I once made the case in this space that Donald Trump’s disregard for truth and the rule of law was unlikely to push the country into an authoritarian abyss. My prophecy then was that career civil servants, steeped in democratic traditions, values and rules would serve as a strong buffer against the aspirational ravages of Trumpism. Now I am not so sure.
As this maniacal presidential term approaches halftime, the carnage from Trump’s brutal assault on our democracy seems to be steadily growing, almost exponentially. As a quick thought experiment, think back to any presidency in the past 30 years, Republican or Democrat. Could you have imagined then a president who:
CALLED for the prosecution of his political opponents.
OBSTRUCTED an investigation into foreign interference with our elections.
DEFENDED a Saudi leader who the CIA says ordered the murder of a Washington journalist.
THREATENED judges who ruled against him.
And now comes this unseemly B-movie plot in which Trump’s former campaign manager and convicted felon feigns a cooperative stance with the special prosecutor in order to channel investigative intelligence to the president in exchange for a pardon.
I’m not saying it’s time to start whistling that old Barry McGuire ditty about the “Eve of Destruction”. Not yet anyway. Still, this president has clearly intensified his attack on our democracy and the rule of law. He has also become more adept at finding lieutenants who will aid and abet that mission.
The New York Times reported that Trump ordered the prosecution of Hillary Clinton and James Comey, despite the absence of any evidentiary predicate. According to that reporting, then White House counsel Don McGahn told him that a president can’t order criminal prosecution of his enemies and, if he recommended doing so, it could get him impeached. So Trump backed off, just as he did a year ago when he was hell bent on firing special prosecutor Robert Mueller and McGahn threated to quit.
Eventually, Trump tired of being reined in by his legal advisor and McGahn resigned. His replacement, Pat Cipollone is said by former U.S. attorney Harry Litman to have more “moral malleability” than his successor, just what this president is looking for. That’s how Matt Whitaker, an outré lawyer with an underwhelming legal career, became acting attorney general. Not only has the new AG been openly critical of Mueller’s investigation, he has also made music for Trump’s ears by declaring the judiciary to be the “inferior branch” of government.

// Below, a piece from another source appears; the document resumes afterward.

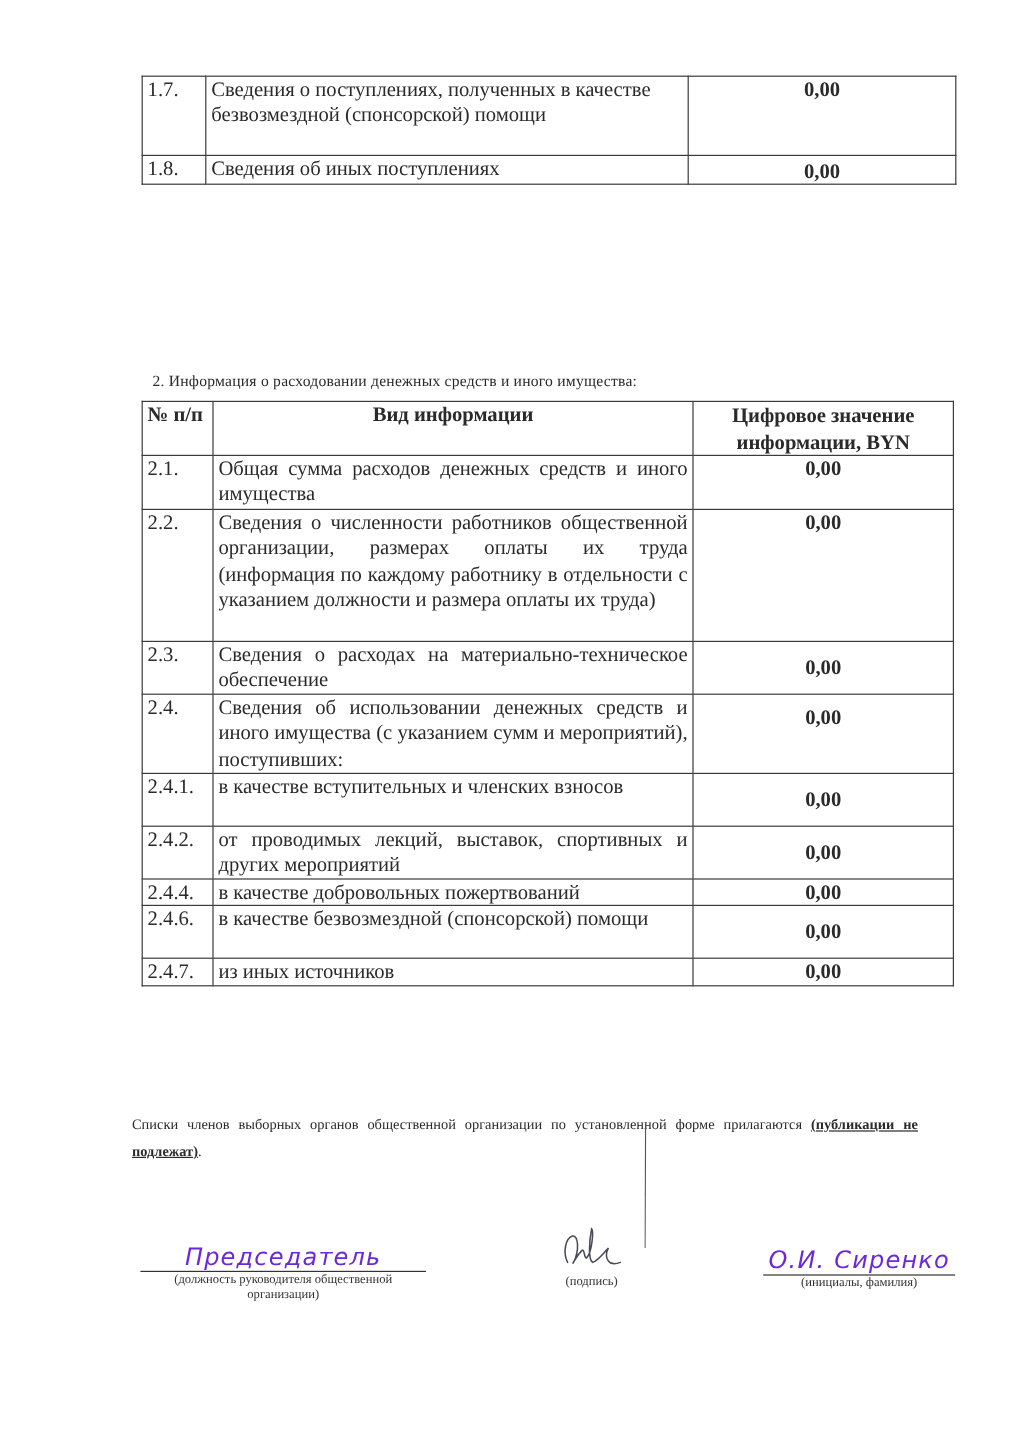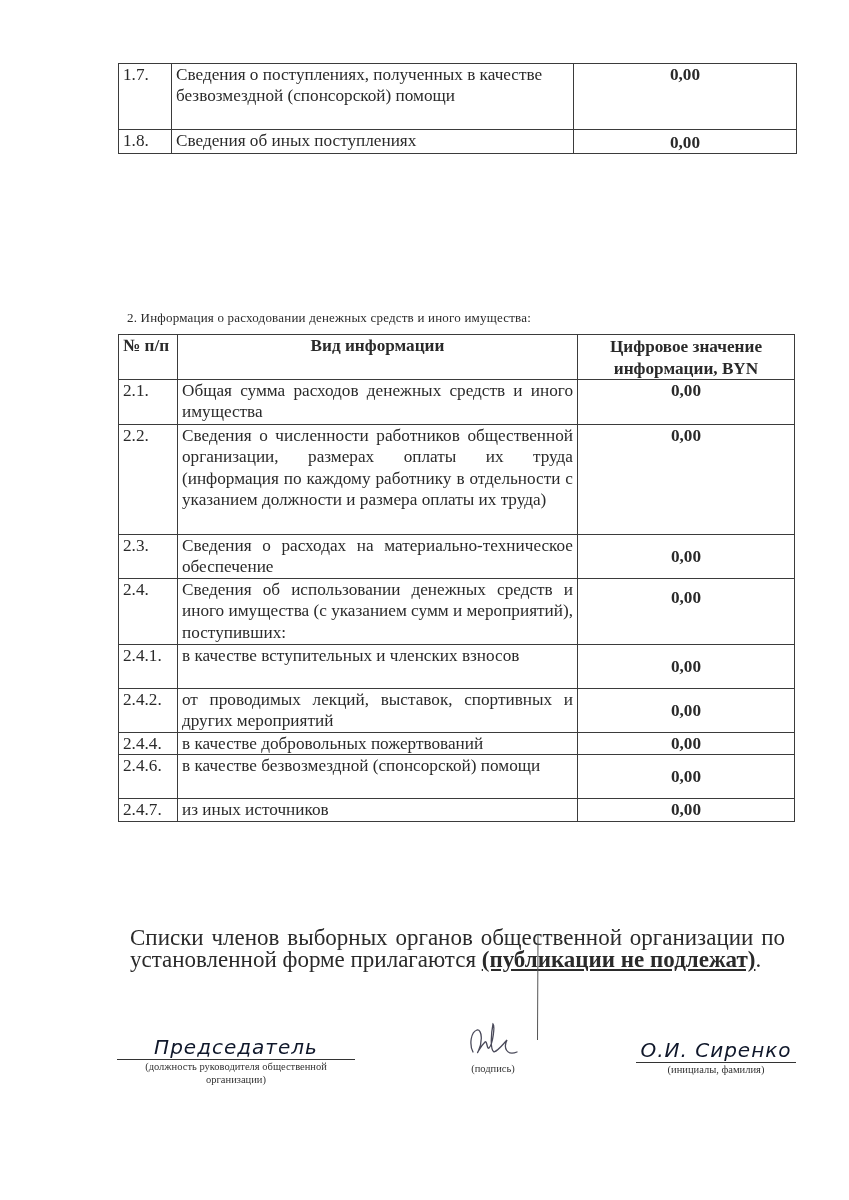"Списки членов выборных органов" .note { font-size: 23px -> 12px; left: 130px -> 110px }
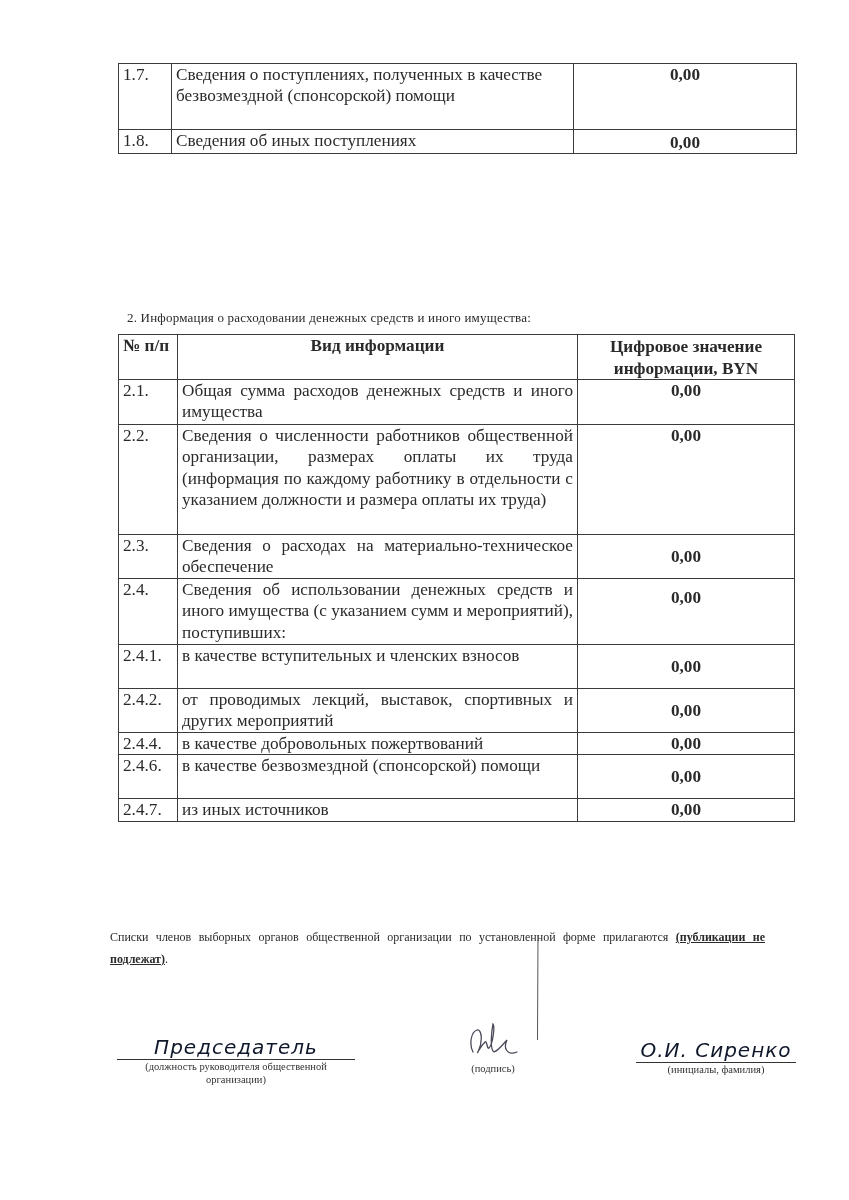"Председатель" .sig-hand { color: #0f172a -> #6d28d9 }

And we thought Jeff Sessions was in the running for Worst Attorney General Ever. The divide here is not about conservative versus liberal. It’s about respecting the rule of law versus the opposite, namely letting Trump be Trump. Both Sessions and McGahn are right-of-center purists. They are also imbued with the culture, traditions and rules of our democracy, putting them both on an unavoidable collision course with this White House. Trump saw Sessions and McGahn as his guys and expected them to do his bidding, to protect him at all costs. They saw themselves as “officers of the court”, with a sworn fealty to the legal process.
Remarkably, our system of government has held up over the years not because of the brilliance of our laws or the unique architecture of our constitution. Instead, our success has come from a source far more nebulous, one rarely mentioned in civics textbooks, namely our deeply held norms and customs that place the rule of law above the command of any one ruler. As Harry Litman, the former U.S. attorney, noted in the New York Times, Russia has “legal protections no less extensive and high-minded than ours”, but they don’t stop Vladimir Putin from locking up his political opponents.
In other words, our system works because we believe in the rule of law and accept it as our way of life. We went weeks without knowing the outcome of the 2000 presidential election, as armies of lawyers for both sides litigated their way from Florida state courts to the U.S. Supreme court, where, on a 5-4 vote, the justices, in effect, handed the presidency to George W. Bush. His opponent, Al Gore, quickly conceded. The law itself was not responsible for that peaceful transition of power, rather it was a national consensus and commitment to follow the rule of law.
That consensus and commitment to our democratic traditions has never been so volatile. Pew Research Center studies show that 61 percent of those polled say they distrust the basic framework of government and want to see it fundamentally restructured. That ripens the conditions for demagogic rule. Therein lies the inherent power of Donald J. Trump. It makes it possible for him to repeatedly lie without consequences. It lets him dismiss fact-based research of government agencies. It lets him verbally attack judges who rule against him. And, with the “moral malleability” of newly appointed legal advisors, it may well let him use the Justice Department to lay waste to his political adversaries.
Question: faced with a 2000 Gore-like situation, what would Trump do? Right. And that is just how fragile our system is right now.